The answer must consist of every line from the data that holds "various".

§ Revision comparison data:
::::
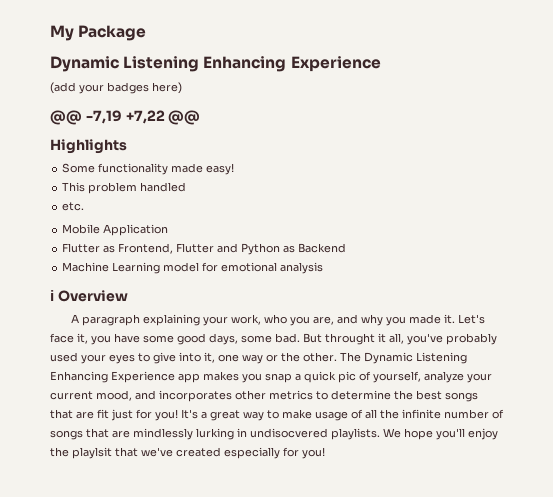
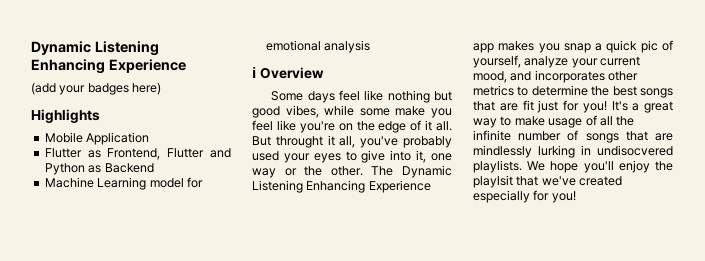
[50,25,147,41] My Package // -> (31, 48) none
[50,110,201,125] [50,139,127,154] [62,163,235,175] [62,182,187,194] [62,202,85,211] @@ -7,19 +7,22 @@ // Highlights // Some functionality made easy! // This problem handled // etc. -> [31,109,100,123] Highlights
[70,314,485,326] [50,333,300,345] A paragraph explaining your work, who you are, and why you made it. Let's face it, you have some good days, some bad. -> [271,90,452,103] [252,105,452,118] [252,120,452,133] Some days feel like nothing but good vibes, while some make you feel like you're on the edge of it all.

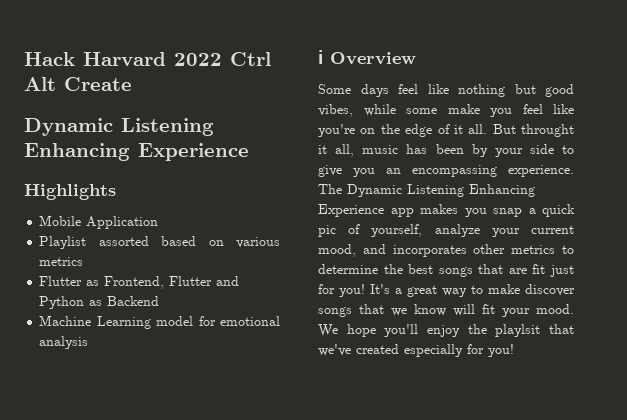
[31,41,159,56] [31,59,186,74] [31,82,162,95] Dynamic Listening Enhancing Experience // (add your badges here) -> [24,52,271,66] [24,77,132,91] [24,118,214,136] [24,143,249,161] Hack Harvard 2022 Ctrl Alt Create // Dynamic Listening Enhancing Experience
(150, 138) none -> [39,236,280,249] [39,257,84,266] // Playlist assorted based on various metrics
[360,136,452,148] [252,150,452,163] [252,166,363,178] you've probably used your eyes to give into it, one way or the other. -> [362,144,574,157] [318,165,574,177] music has been by your side to give you an encompassing experience.
[548,115,635,128] [473,130,673,143] [473,145,673,158] [473,160,522,173] usage of all the infinite number of songs that are mindlessly lurking in undisocvered playlists. -> [525,284,575,296] [318,304,574,317] discover songs that we know will fit your mood.

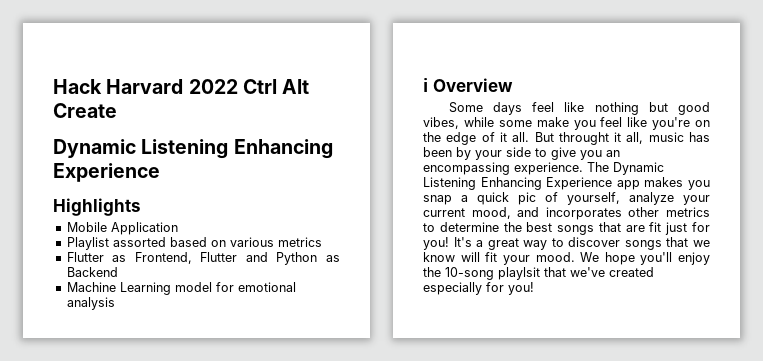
[488,284,520,294] make -> (564, 242) none
(487, 329) none -> [445,267,494,280] 10-song

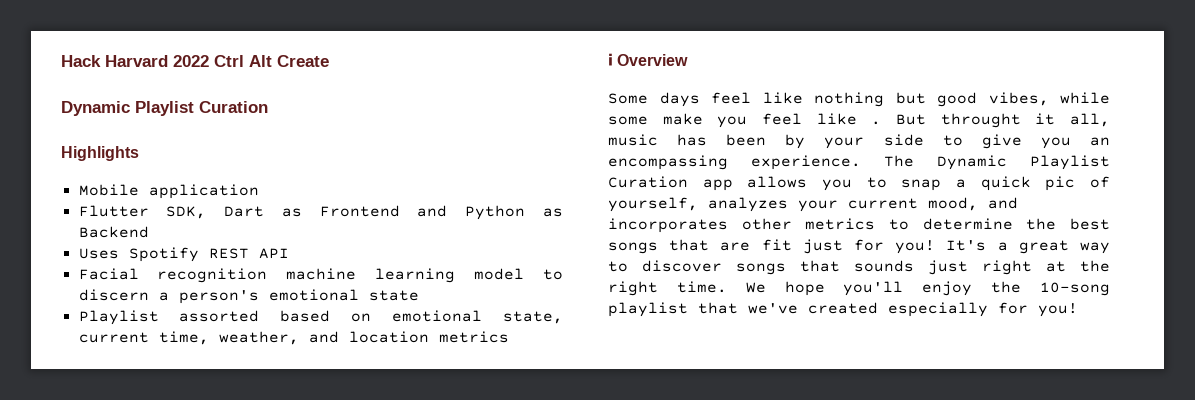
[141,139,333,159] [53,163,160,182] Listening Enhancing Experience -> [135,101,268,116] Playlist Curation
[110,222,178,235] [66,237,322,250] [66,252,340,265] [66,267,118,277] [66,282,296,295] [66,297,115,310] Application // Playlist assorted based on various metrics // Flutter as Frontend, Flutter and Python as Backend // Machine Learning model for emotional analysis -> [148,184,259,199] [78,205,563,220] [78,226,149,238] [78,247,289,262] [78,268,563,283] [78,289,419,304] [78,310,563,325] [78,331,509,345] application // Flutter SDK, Dart as Frontend and Python as Backend // Uses Spotify REST API // Facial recognition machine learning model to discern a person's emotional state // Playlist assorted based on emotional state, current time, weather, and location metrics
[652,117,710,130] [423,132,530,145] you're on the edge of it all. -> [871,121,882,125] .
[423,177,710,190] Listening Enhancing Experience app makes you -> [1030,155,1110,170] [608,176,887,191] Playlist Curation app allows you to
[629,192,674,205] analyze -> [708,197,788,212] analyzes
[693,240,710,247] [423,252,575,265] we know will fit your mood. -> [854,260,1110,275] [608,281,727,296] sounds just right at the right time.
[498,267,540,280] playlsit -> [608,302,688,317] playlist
::::
§ Task solution:
(150, 138) none -> [39,236,280,249] [39,257,84,266] // Playlist assorted based on various metrics
[110,222,178,235] [66,237,322,250] [66,252,340,265] [66,267,118,277] [66,282,296,295] [66,297,115,310] Application // Playlist assorted based on various metrics // Flutter as Frontend, Flutter and Python as Backend // Machine Learning model for emotional analysis -> [148,184,259,199] [78,205,563,220] [78,226,149,238] [78,247,289,262] [78,268,563,283] [78,289,419,304] [78,310,563,325] [78,331,509,345] application // Flutter SDK, Dart as Frontend and Python as Backend // Uses Spotify REST API // Facial recognition machine learning model to discern a person's emotional state // Playlist assorted based on emotional state, current time, weather, and location metrics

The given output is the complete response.